Dans le cadre de la Journée nationale pour le climat, le 16 novembre dernier, environ 250 citoyens se sont rassemblés sur la Colline parlementaire au nom du mouvement Stop-Oléoduc pour ériger un mur symbolique contre le projet de pipeline Transcanada Est.

L’événement, qui avait lieu dans environ 120 villes du Canada, visait à dénoncer les pratiques du gouvernement fédéral et provincial et de la société TransCanada envers les citoyens, concernant les enjeux de développement de l’énergie fossile au Canada au détriment de l’engagement québécois envers le Protocole de Kyoto, ainsi que le manque de vision à long terme concernant la sécurité. TransCanada projette de faire passer un pipeline du gisement Bakken entre le Manitoba et la Saskatchewan jusqu’au Nouveau Brunswick, en longeant le fleuve St-Laurent jusqu’au niveau de Québec, où le pipeline passera sous le lit du fleuve. Ce projet fait partie du plan d’exportation du pétrole canadien non-conventionnel des sables bitumineux jusqu’aux États-Unis (Keystone XL) et ailleurs dans le monde. L’autre compagnie pétrolière impliquée est Enbridge, qui veut inverser le flux de son oléoduc 9B (Montréal- Westover en Ontario), passant par Montréal.

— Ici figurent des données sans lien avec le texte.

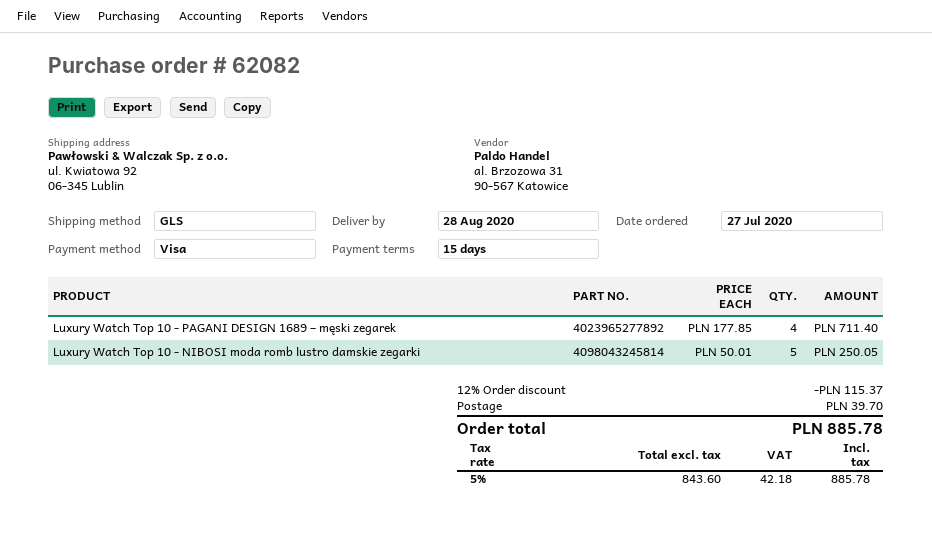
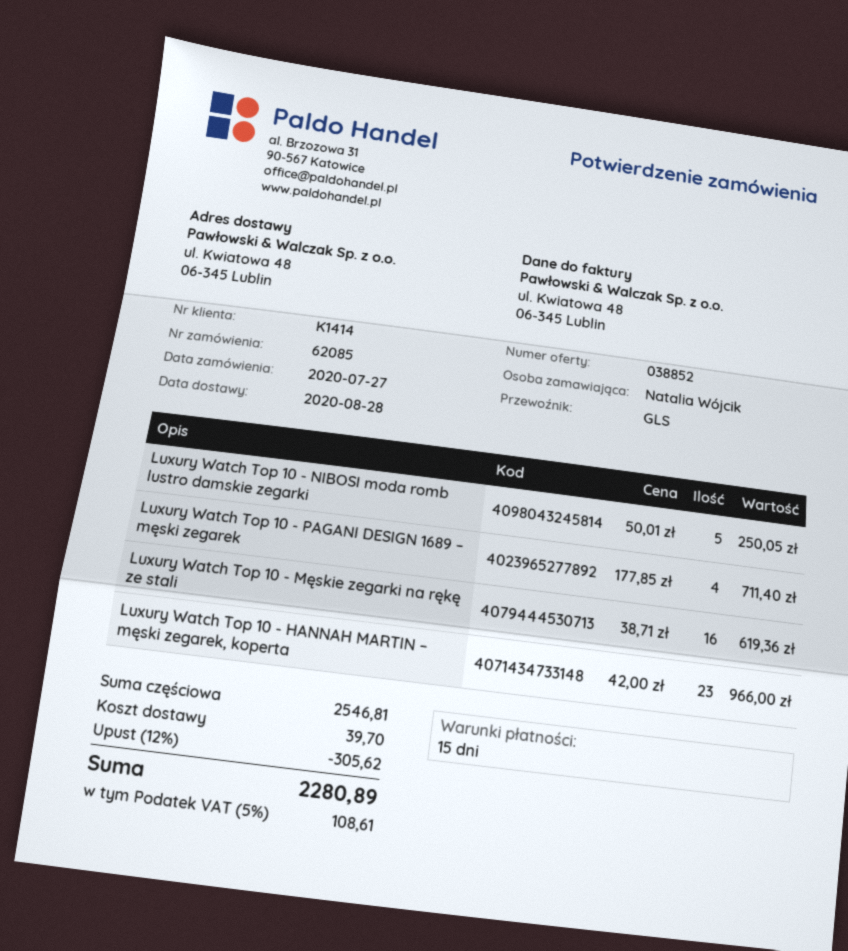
order number: 62082 -> 62085
ship to: ul. Kwiatowa 92, 06-345 Lublin -> ul. Kwiatowa 48, 06-345 Lublin
Luxury Watch Top 10 - Męskie zegarki na rękę ze stali: none -> 16 x 38.71 = 619.36
Luxury Watch Top 10 - HANNAH MARTIN – męski zegarek, koperta: none -> 23 x 42.00 = 966.00
discount: 12% = 115.37 -> 12% = 305.62
tax: 5% = 42.18 -> 5% = 108.61
total: 885.78 -> 2280.89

Deux propriétaires terriens étaient présents à la manifestation de samedi : Guillaume Lord de St-Jean-Chrysostome et Denis Allaire de St-Raphaël-de-Bellechasse. Ils déclaraient que les propriétaires comme eux sont isolés et manquent d’information. M. Lord a lui-même refusé la compensation monétaire de 1000$ proposée par Transcanada pour faire des prélèvements et des évaluations sur son érablièreet s’est joint au mouvement Stop-Oléoduc pour s’y opposer. «Avec le pipeline d’Ultramar qui passe déjà ici, ça ferait le deuxième qui passerait sur nos terres», déclare M. Lord. M. Allaire, quant à lui, pense que les compensations financières proposées ne sont pas significatives compte tenu de la valeur économique du projet.

Stop-Oléoduc (stopoleoduc.org) est le nom commun de tous les comités de citoyens qui se rassemblent depuis le mois d’octobre pour s’informer et s’opposer à l’implantation du pipeline le long du fleuve St-Laurent. Le comité de Portneuf/St-Augustin et celui de Kamouraska rassemblent chacun 200 citoyens et propriétaires terriens mobilisés depuis environ un mois.